105 goats, 140 donkeys and 175 cows have to be taken across a river. There is only one boat which will have to make many trips in order to do so. The lazy boatman has his own conditions for transporting them. He insists that he will take the same number of animals in every trip and they have to be of the same kind. He will naturally like to take the largest possible number each time. Can you tell how many animals went on each trip?
Given:
Number of goats = 105
Number of donkeys = 140
Number of cows = 175
To find: Here we have to find the largest possible number of animals the boatman can transport each time.
Solution:
To find the largest possible number of animals the boatman can transport each time we need to calculate the HCF of 105, 140 and 175.

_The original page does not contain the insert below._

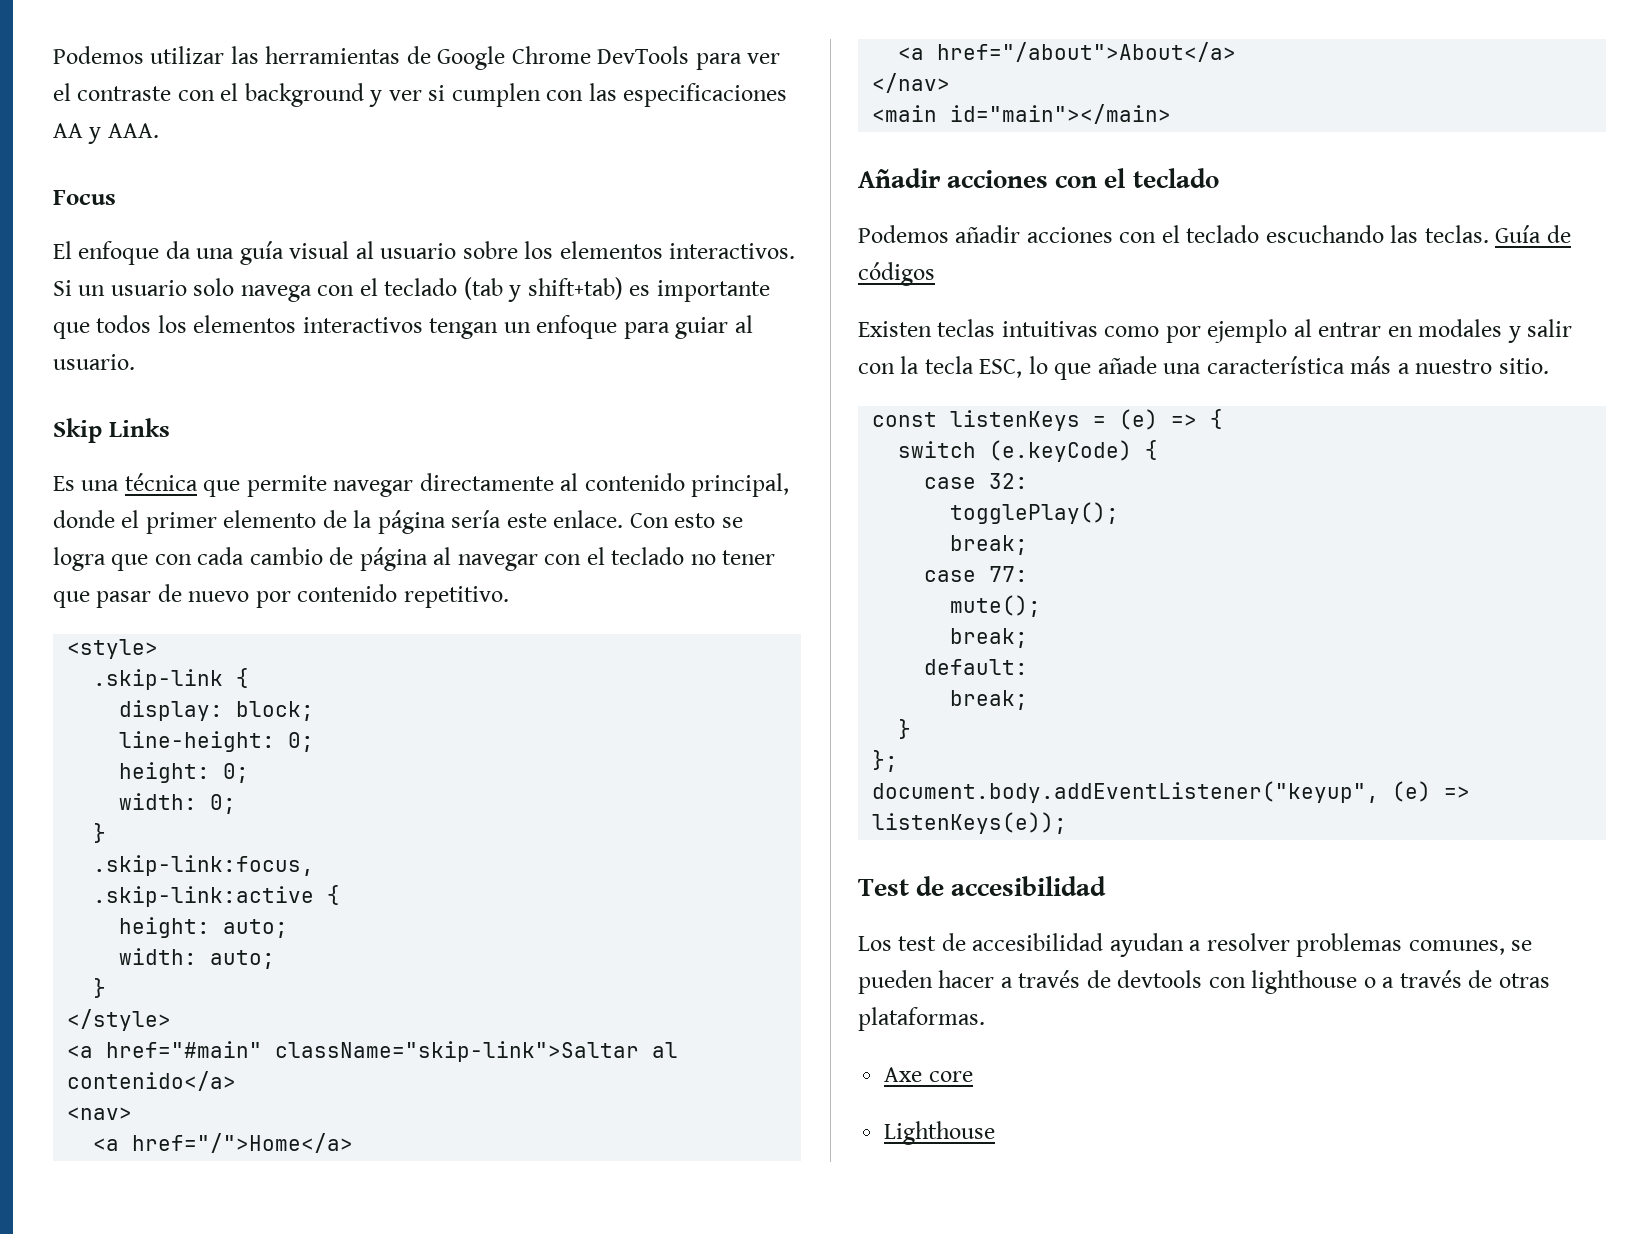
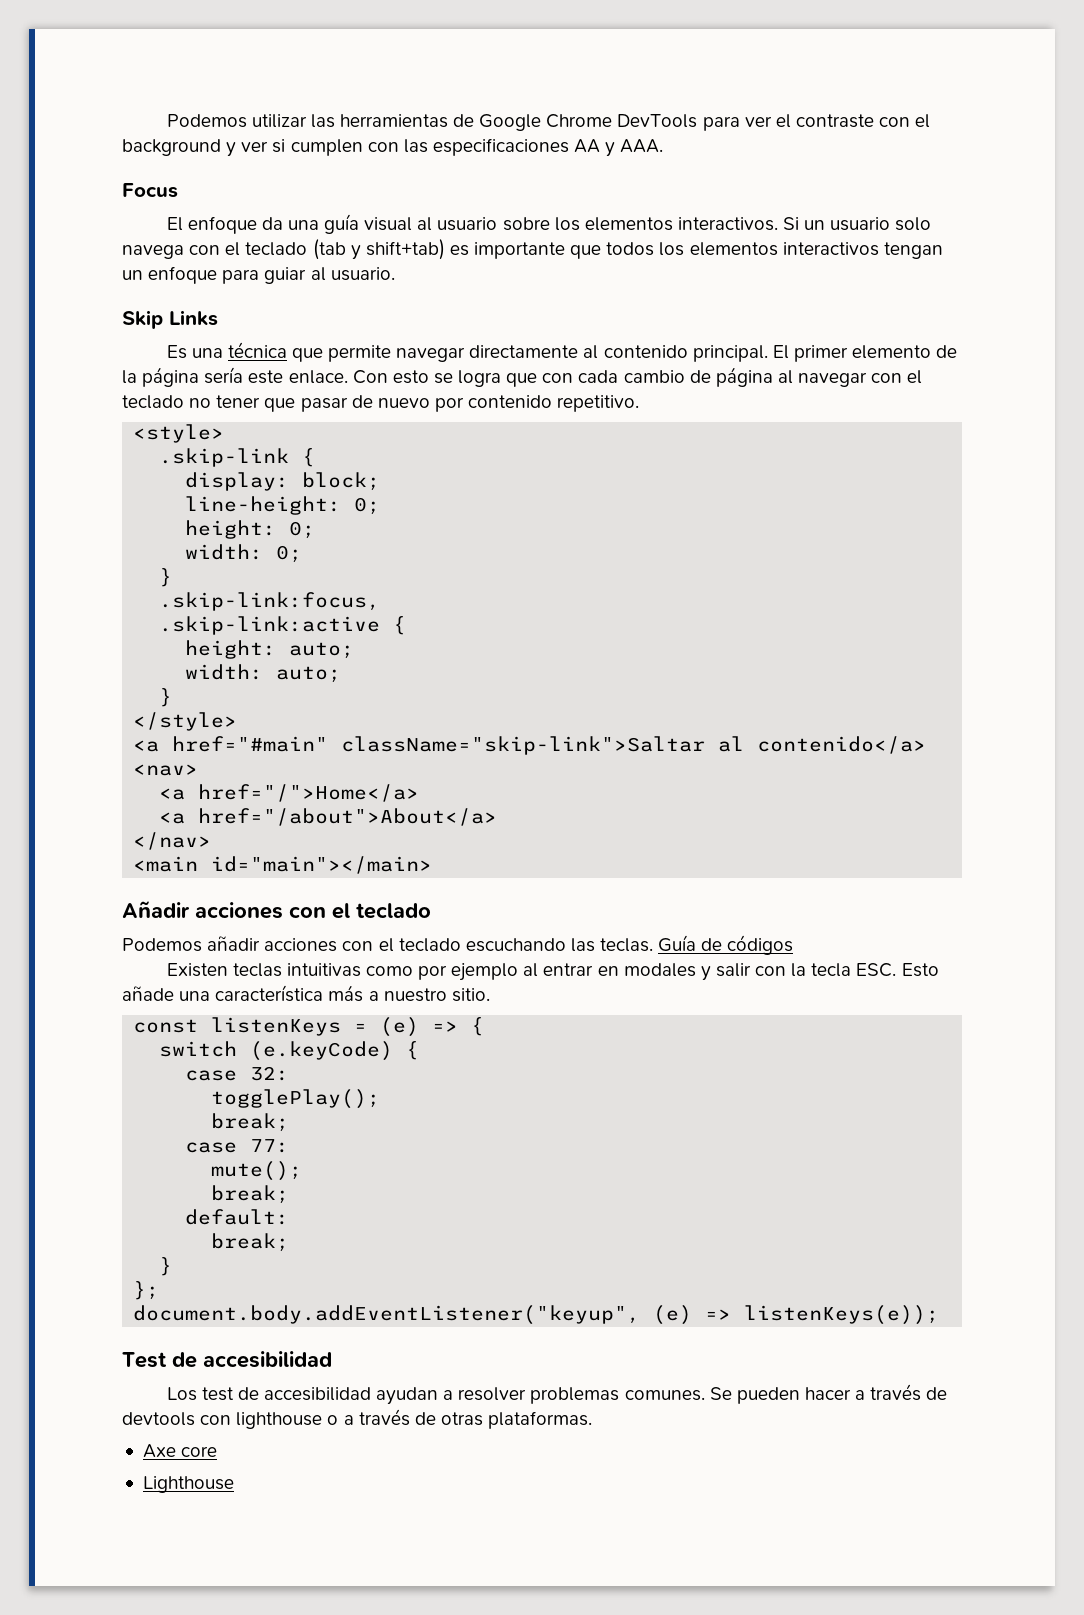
[691,473,790,497] [53,510,140,528] principal, donde el -> [692,345,789,362] principal. El
[979,356,1092,380] ESC, lo que -> [856,963,939,977] ESC. Esto
[1408,940,1533,955] comunes, se -> [624,1387,732,1401] comunes. Se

First, let's find HCF of 105 and 140 using Euclid's division algorithm:
Using Euclid’s lemma to get:
- $140\ =\ 105\ \times\ 1\ +\ 35$
Now, consider the divisor 105 and the remainder 35, and apply the division lemma to get:
- $105\ =\ 35\ \times\ 3\ +\ 0$
The remainder has become zero, and we cannot proceed any further.
Therefore the HCF of 105 and 140 is the divisor at this stage, i.e., 35.
Now, let's find HCF of 35 and 175 using Euclid's division algorithm:
Using Euclid’s lemma to get:
- $175\ =\ 35\ \times\ 5\ +\ 0$
The remainder has become zero, and we cannot proceed any further.
Therefore the HCF of 35 and 175 is the divisor at this stage, i.e., 35.
So, the largest possible number of animals the boatman can transport each time is 35.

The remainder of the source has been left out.